- **ABOUT THIS TASK**
Extract the lines that carry the string "bundled" from the listing.

- **EXTRACTED ENTRIES**
::::

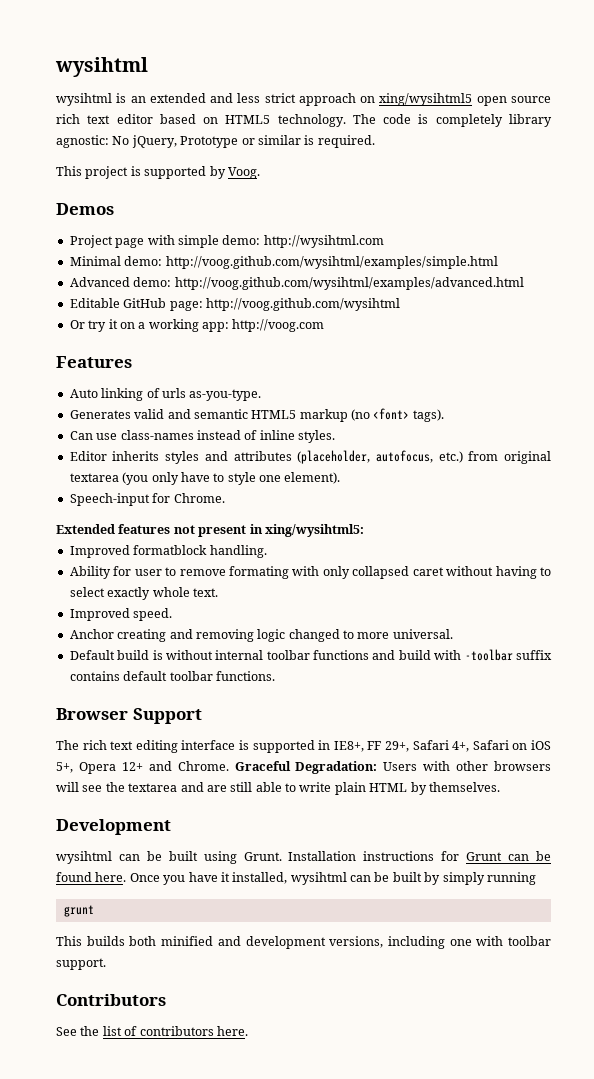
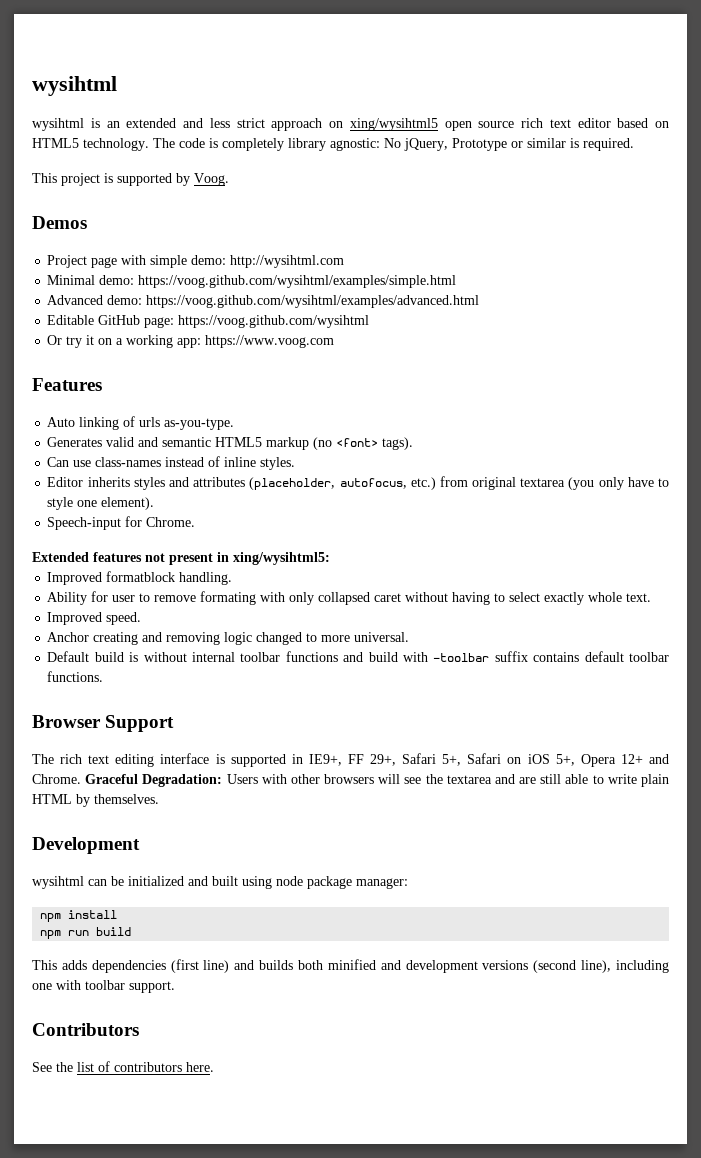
[165,256,498,269] http://voog.github.com/wysihtml/examples/simple.html -> [138,275,457,288] https://voog.github.com/wysihtml/examples/simple.html
[174,277,524,290] http://voog.github.com/wysihtml/examples/advanced.html -> [146,295,480,308] https://voog.github.com/wysihtml/examples/advanced.html
[205,298,400,311] http://voog.github.com/wysihtml -> [178,315,370,328] https://voog.github.com/wysihtml
[232,319,325,332] http://voog.com -> [205,335,335,348] https://www.voog.com
[333,741,364,752] IE8+, -> [308,754,342,766] IE9+,
[452,741,470,752] 4+, -> [442,754,462,766] 5+,
[168,851,552,864] [56,872,536,885] [63,905,94,917] [56,936,82,946] built using Grunt. Installation instructions for Grunt can be found here. Once you have it installed, wysihtml can be built by simply running // grunt // This -> [128,876,408,889] [40,910,118,922] [40,927,132,939] [32,959,255,973] initialized and built using node package manager: // npm install // npm run build // This adds dependencies (first line) and
[329,936,384,948] versions, -> [482,960,612,973] versions (second line),

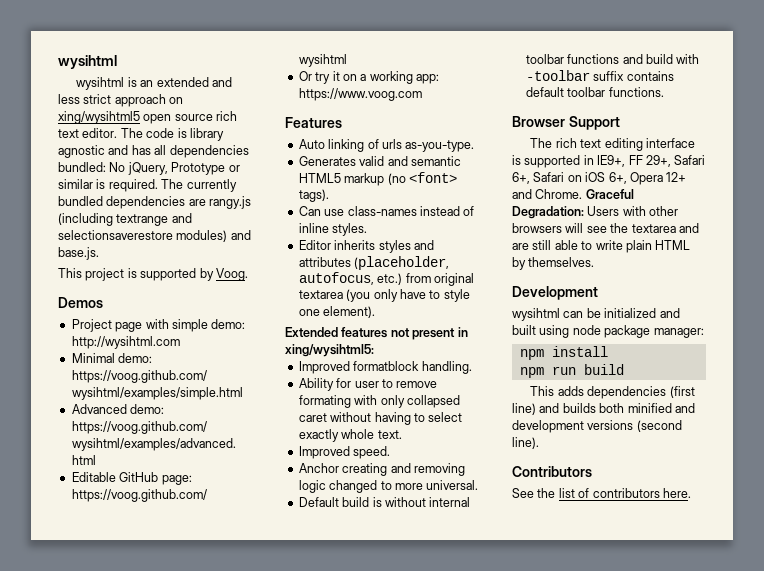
[577,118,669,128] [32,138,380,151] editor based on HTML5 technology. The code is completely library agnostic: -> [82,128,224,141] [58,145,249,158] [58,162,106,172] editor. The code is library agnostic and has all dependencies bundled:
(634, 144) none -> [161,179,237,192] [58,196,252,209] [58,213,192,226] [58,230,251,242] [58,247,99,260] The currently bundled dependencies are rangy.js (including textrange and selectionsaverestore modules) and base.js.
[47,516,196,530] // Speech-input for Chrome. -> (376, 312) none
[442,754,462,766] 5+, -> [512,172,530,184] 6+,
[555,754,575,766] 5+, -> [608,172,627,184] 6+,
[581,960,669,973] [32,980,175,993] line), including one with toolbar support. -> [512,437,539,449] line).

::::

- **SOLUTION FOR THIS PROBLEM**
[577,118,669,128] [32,138,380,151] editor based on HTML5 technology. The code is completely library agnostic: -> [82,128,224,141] [58,145,249,158] [58,162,106,172] editor. The code is library agnostic and has all dependencies bundled:
(634, 144) none -> [161,179,237,192] [58,196,252,209] [58,213,192,226] [58,230,251,242] [58,247,99,260] The currently bundled dependencies are rangy.js (including textrange and selectionsaverestore modules) and base.js.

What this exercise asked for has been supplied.